Fig. 13.68 Coats disease. (A) Leukocoria; (B) retinal telangiectasis; (C) intraretinal exudates; (D) subretinal exudation; (E) progressive involvement; (F) exudative retinal detachment
(Courtesy of C Barry – fig. E)
Fig. 13.69 FA in mild Coats disease; (A) FA venous phase shows hyperfluorescence of telangiectasis, (B) late phase shows extensive hyperfluorescence due to leakage and staining
(Courtesy of C Barry)
Treatment
1Observation in patients with mild, non-vision threatening disease and in those with a comfortable eye with total retinal detachment in which there is no hope of restoring useful vision.
2Laser photocoagulation to areas of telangiectasia should be considered if progressive exudation is documented. Frequently more than one treatment session is required to obliterate the peripheral telangiectasia and induce resolution of remote exudation at the macula (Fig. 13.70).
3Anti-VEGF therapy. Limited studies of anti-VEGF therapy for Coats have been carried out to date, but initial results are promising, including as an adjunctive treatment to laser. Long-term safety in childhood remains unknown.
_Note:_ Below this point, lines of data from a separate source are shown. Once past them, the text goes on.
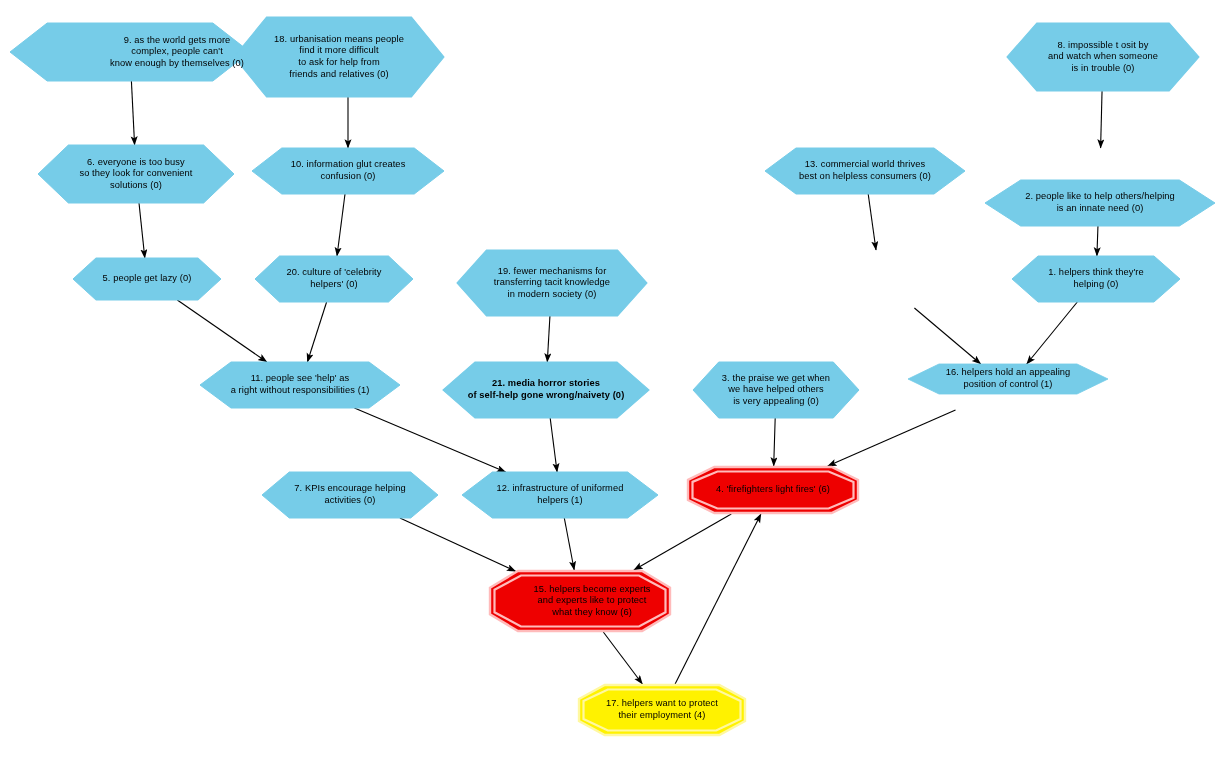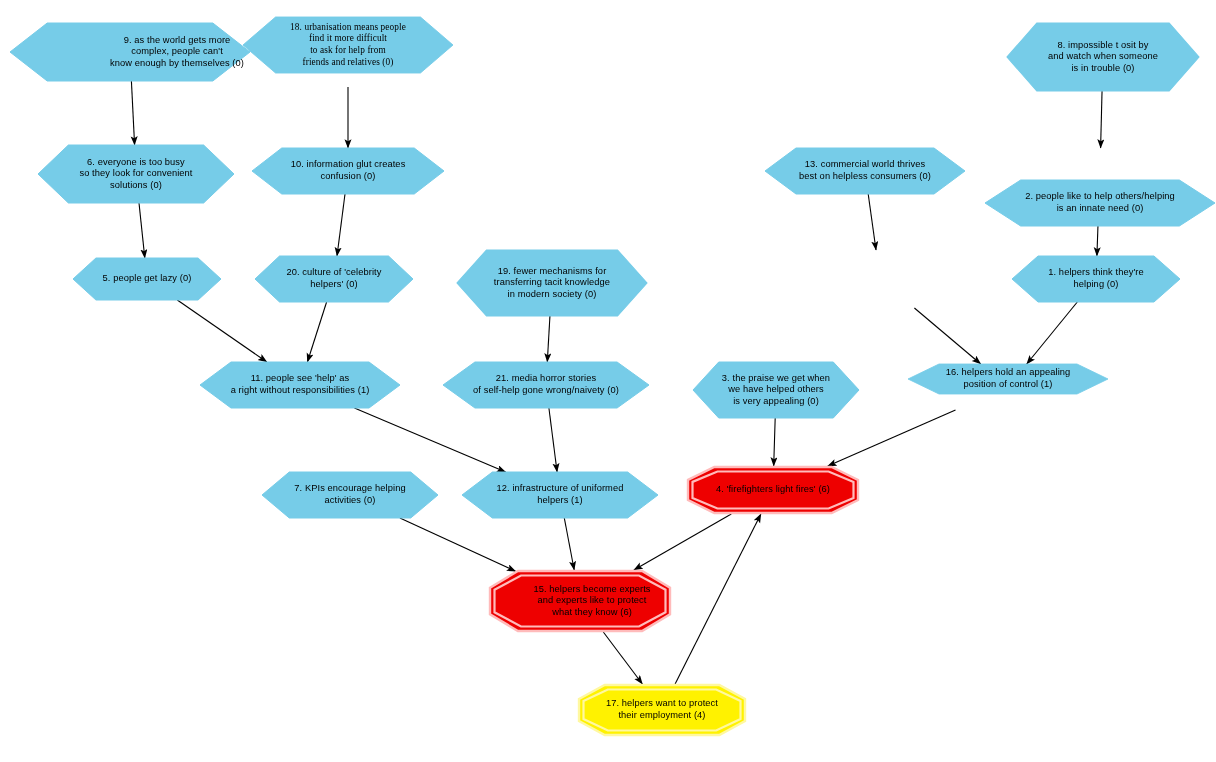--- a/index.html
+++ b/index.html
@@ -95,21 +95,21 @@
   </svg>
   <div id="node-layer">
       <div class="node" style="left: 10px; top: 23px; width: 240px; height: 58px; justify-content: flex-end;">
         <svg class="shape" viewBox="0 0 240 58" preserveAspectRatio="none">
           <polygon points="0.00,29.00 37.20,0.00 202.80,0.00 240.00,29.00 202.80,58.00 37.20,58.00" fill="#76CCE8" stroke="#76CCE8" stroke-width="1"></polygon>
         </svg>
         <span class="label">9. as the world gets more
 complex, people can't
 know enough by themselves  (0)</span>
       </div>
-      <div class="node" style="left: 243px; top: 17px; width: 210px; height: 56px; font-family: Liberation Serif, serif;">
+      <div class="node" style="left: 234px; top: 17px; width: 210px; height: 80px;">
         <svg class="shape" viewBox="0 0 210 70" preserveAspectRatio="none">
           <polygon points="0.00,35.00 32.55,0.00 177.45,0.00 210.00,35.00 177.45,70.00 32.55,70.00" fill="#76CCE8" stroke="#76CCE8" stroke-width="1"></polygon>
         </svg>
         <span class="label">18. urbanisation means people
 find it more difficult
 to ask for help from
 friends and relatives  (0)</span>
       </div>
       <div class="node" style="left: 1007px; top: 23px; width: 192px; height: 68px;">
         <svg class="shape" viewBox="0 0 192 58" preserveAspectRatio="none">
@@ -176,21 +176,21 @@
         <span class="label">1. helpers think they're
 helping  (0)</span>
       </div>
       <div class="node" style="left: 200px; top: 362px; width: 200px; height: 46px;">
         <svg class="shape" viewBox="0 0 200 46" preserveAspectRatio="none">
           <polygon points="0.00,23.00 31.00,0.00 169.00,0.00 200.00,23.00 169.00,46.00 31.00,46.00" fill="#76CCE8" stroke="#76CCE8" stroke-width="1"></polygon>
         </svg>
         <span class="label">11. people see 'help' as
 a right without responsibilities  (1)</span>
       </div>
-      <div class="node" style="left: 443px; top: 362px; width: 206px; height: 46px;">
+      <div class="node" style="left: 443px; top: 362px; width: 206px; height: 56px; font-weight: bold;">
         <svg class="shape" viewBox="0 0 206 46" preserveAspectRatio="none">
           <polygon points="0.00,23.00 31.93,0.00 174.07,0.00 206.00,23.00 174.07,46.00 31.93,46.00" fill="#76CCE8" stroke="#76CCE8" stroke-width="1"></polygon>
         </svg>
         <span class="label">21. media horror stories
 of self-help gone wrong/naivety  (0)</span>
       </div>
       <div class="node" style="left: 693px; top: 362px; width: 166px; height: 56px;">
         <svg class="shape" viewBox="0 0 166 56" preserveAspectRatio="none">
           <polygon points="0.00,28.00 25.73,0.00 140.27,0.00 166.00,28.00 140.27,56.00 25.73,56.00" fill="#76CCE8" stroke="#76CCE8" stroke-width="1"></polygon>
         </svg>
4Cryotherapy, with a double freeze-thaw method, in eyes with extensive exudation or subtotal retinal detachment although this may result in marked reaction with increased leakage. Therefore, laser photocoagulation is still the preferred option if at all possible.
5Vitreoretinal surgery may be considered in eyes with total retinal detachment and a poor visual prognosis as successful retinal reattachment often prevents the subsequent development of neovascular glaucoma.
6Enucleation may be required in painful eyes with neovascular glaucoma.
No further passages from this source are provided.